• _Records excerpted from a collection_
# # # #

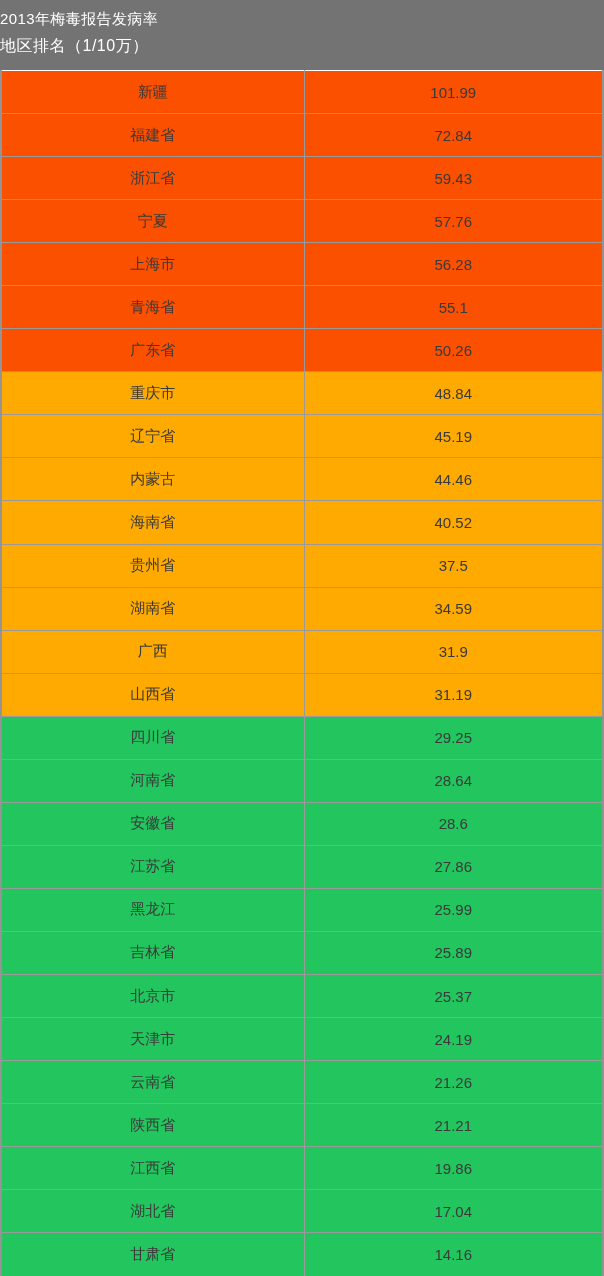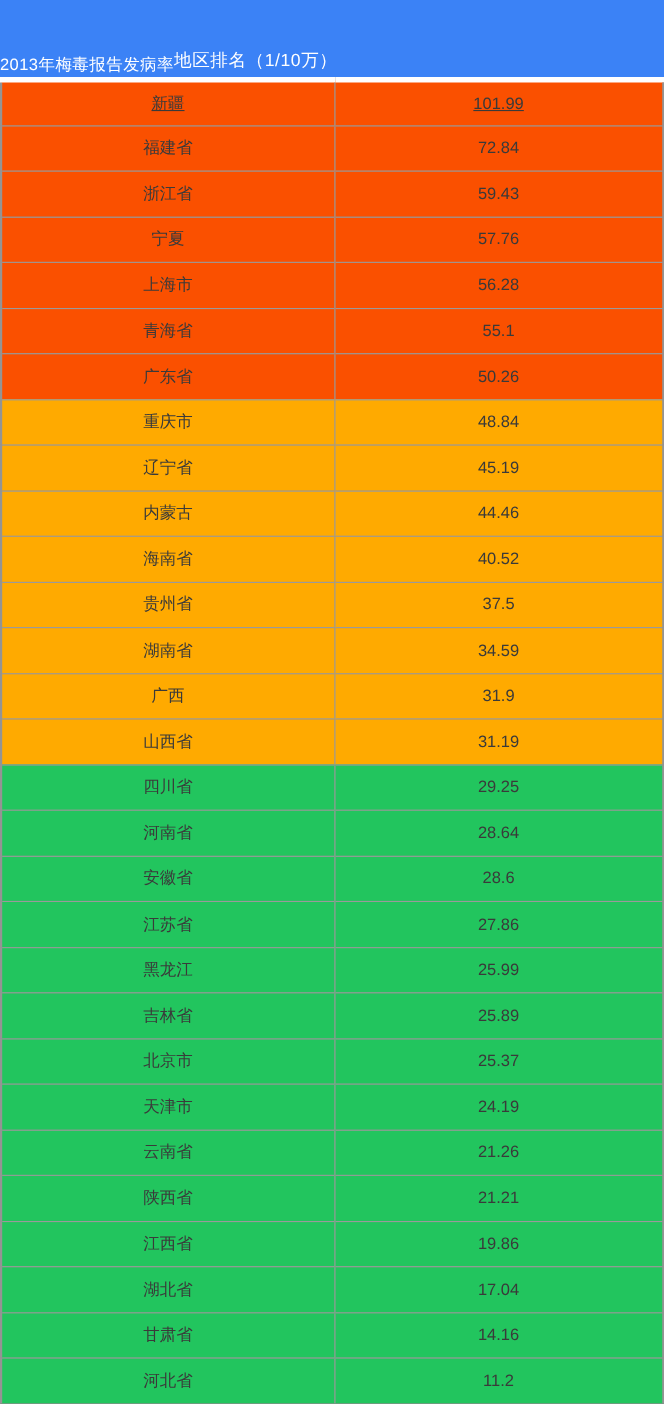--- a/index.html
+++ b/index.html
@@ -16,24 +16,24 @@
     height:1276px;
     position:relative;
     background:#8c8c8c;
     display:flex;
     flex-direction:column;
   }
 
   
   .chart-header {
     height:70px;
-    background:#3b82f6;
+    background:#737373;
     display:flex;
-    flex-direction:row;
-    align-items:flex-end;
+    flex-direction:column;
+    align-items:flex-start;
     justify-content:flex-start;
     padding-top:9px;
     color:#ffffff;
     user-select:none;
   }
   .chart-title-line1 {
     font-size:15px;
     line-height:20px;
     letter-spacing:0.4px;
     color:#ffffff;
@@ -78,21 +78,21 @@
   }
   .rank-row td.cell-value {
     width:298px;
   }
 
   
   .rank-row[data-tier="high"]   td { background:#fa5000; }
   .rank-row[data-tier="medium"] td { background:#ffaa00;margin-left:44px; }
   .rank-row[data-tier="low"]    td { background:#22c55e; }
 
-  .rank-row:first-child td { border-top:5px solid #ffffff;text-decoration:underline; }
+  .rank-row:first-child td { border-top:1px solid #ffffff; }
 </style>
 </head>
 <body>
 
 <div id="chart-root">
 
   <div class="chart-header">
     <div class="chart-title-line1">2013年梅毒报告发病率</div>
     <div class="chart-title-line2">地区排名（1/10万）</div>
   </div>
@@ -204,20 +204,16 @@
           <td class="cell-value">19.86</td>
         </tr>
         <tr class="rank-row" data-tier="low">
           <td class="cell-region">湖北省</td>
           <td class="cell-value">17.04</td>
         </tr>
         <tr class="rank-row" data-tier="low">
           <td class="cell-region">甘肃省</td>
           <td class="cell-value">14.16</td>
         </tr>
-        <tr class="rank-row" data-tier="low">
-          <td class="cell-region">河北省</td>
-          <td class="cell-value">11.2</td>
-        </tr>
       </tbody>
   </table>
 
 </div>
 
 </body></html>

# # # #

• _About this task_
Without the pictures, give every line above again exactly.

• _Written response_
--- a/index.html
+++ b/index.html
@@ -16,24 +16,24 @@
     height:1276px;
     position:relative;
     background:#8c8c8c;
     display:flex;
     flex-direction:column;
   }
 
   
   .chart-header {
     height:70px;
-    background:#3b82f6;
+    background:#737373;
     display:flex;
-    flex-direction:row;
-    align-items:flex-end;
+    flex-direction:column;
+    align-items:flex-start;
     justify-content:flex-start;
     padding-top:9px;
     color:#ffffff;
     user-select:none;
   }
   .chart-title-line1 {
     font-size:15px;
     line-height:20px;
     letter-spacing:0.4px;
     color:#ffffff;
@@ -78,21 +78,21 @@
   }
   .rank-row td.cell-value {
     width:298px;
   }
 
   
   .rank-row[data-tier="high"]   td { background:#fa5000; }
   .rank-row[data-tier="medium"] td { background:#ffaa00;margin-left:44px; }
   .rank-row[data-tier="low"]    td { background:#22c55e; }
 
-  .rank-row:first-child td { border-top:5px solid #ffffff;text-decoration:underline; }
+  .rank-row:first-child td { border-top:1px solid #ffffff; }
 </style>
 </head>
 <body>
 
 <div id="chart-root">
 
   <div class="chart-header">
     <div class="chart-title-line1">2013年梅毒报告发病率</div>
     <div class="chart-title-line2">地区排名（1/10万）</div>
   </div>
@@ -204,20 +204,16 @@
           <td class="cell-value">19.86</td>
         </tr>
         <tr class="rank-row" data-tier="low">
           <td class="cell-region">湖北省</td>
           <td class="cell-value">17.04</td>
         </tr>
         <tr class="rank-row" data-tier="low">
           <td class="cell-region">甘肃省</td>
           <td class="cell-value">14.16</td>
         </tr>
-        <tr class="rank-row" data-tier="low">
-          <td class="cell-region">河北省</td>
-          <td class="cell-value">11.2</td>
-        </tr>
       </tbody>
   </table>
 
 </div>
 
 </body></html>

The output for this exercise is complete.